- ACTIVITY -
Among the entries below, find each line holding "能耗费欠费" and return it.

Modification records:
##############################

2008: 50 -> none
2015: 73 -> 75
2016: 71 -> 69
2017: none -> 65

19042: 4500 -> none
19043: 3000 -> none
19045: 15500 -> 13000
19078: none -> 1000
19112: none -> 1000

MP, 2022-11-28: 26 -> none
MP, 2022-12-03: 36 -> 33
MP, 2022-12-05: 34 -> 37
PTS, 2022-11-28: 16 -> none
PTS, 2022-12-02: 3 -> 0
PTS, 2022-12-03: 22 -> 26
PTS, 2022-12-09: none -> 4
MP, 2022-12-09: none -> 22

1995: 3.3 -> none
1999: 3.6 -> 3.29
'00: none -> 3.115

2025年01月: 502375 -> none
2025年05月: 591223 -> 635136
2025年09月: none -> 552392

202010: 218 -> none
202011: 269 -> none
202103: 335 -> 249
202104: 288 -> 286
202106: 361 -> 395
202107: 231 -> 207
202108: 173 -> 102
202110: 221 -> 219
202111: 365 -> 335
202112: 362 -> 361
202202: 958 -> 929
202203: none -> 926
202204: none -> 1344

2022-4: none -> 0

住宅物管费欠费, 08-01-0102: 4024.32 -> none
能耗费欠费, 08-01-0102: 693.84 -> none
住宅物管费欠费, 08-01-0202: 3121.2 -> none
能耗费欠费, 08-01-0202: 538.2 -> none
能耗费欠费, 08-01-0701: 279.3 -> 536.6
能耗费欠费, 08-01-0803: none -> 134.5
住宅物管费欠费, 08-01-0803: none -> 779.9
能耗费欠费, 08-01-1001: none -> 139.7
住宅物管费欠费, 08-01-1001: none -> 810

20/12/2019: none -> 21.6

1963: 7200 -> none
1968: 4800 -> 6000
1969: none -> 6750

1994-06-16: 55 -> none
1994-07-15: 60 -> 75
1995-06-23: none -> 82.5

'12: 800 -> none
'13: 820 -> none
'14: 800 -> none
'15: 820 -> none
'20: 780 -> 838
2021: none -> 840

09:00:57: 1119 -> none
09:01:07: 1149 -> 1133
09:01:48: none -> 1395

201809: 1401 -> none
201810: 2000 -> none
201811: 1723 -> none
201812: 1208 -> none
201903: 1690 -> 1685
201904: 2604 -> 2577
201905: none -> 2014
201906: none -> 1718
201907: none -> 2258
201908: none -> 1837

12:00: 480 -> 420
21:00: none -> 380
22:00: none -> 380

##############################

- OUTPUT -
能耗费欠费, 08-01-0102: 693.84 -> none
能耗费欠费, 08-01-0202: 538.2 -> none
能耗费欠费, 08-01-0701: 279.3 -> 536.6
能耗费欠费, 08-01-0803: none -> 134.5
能耗费欠费, 08-01-1001: none -> 139.7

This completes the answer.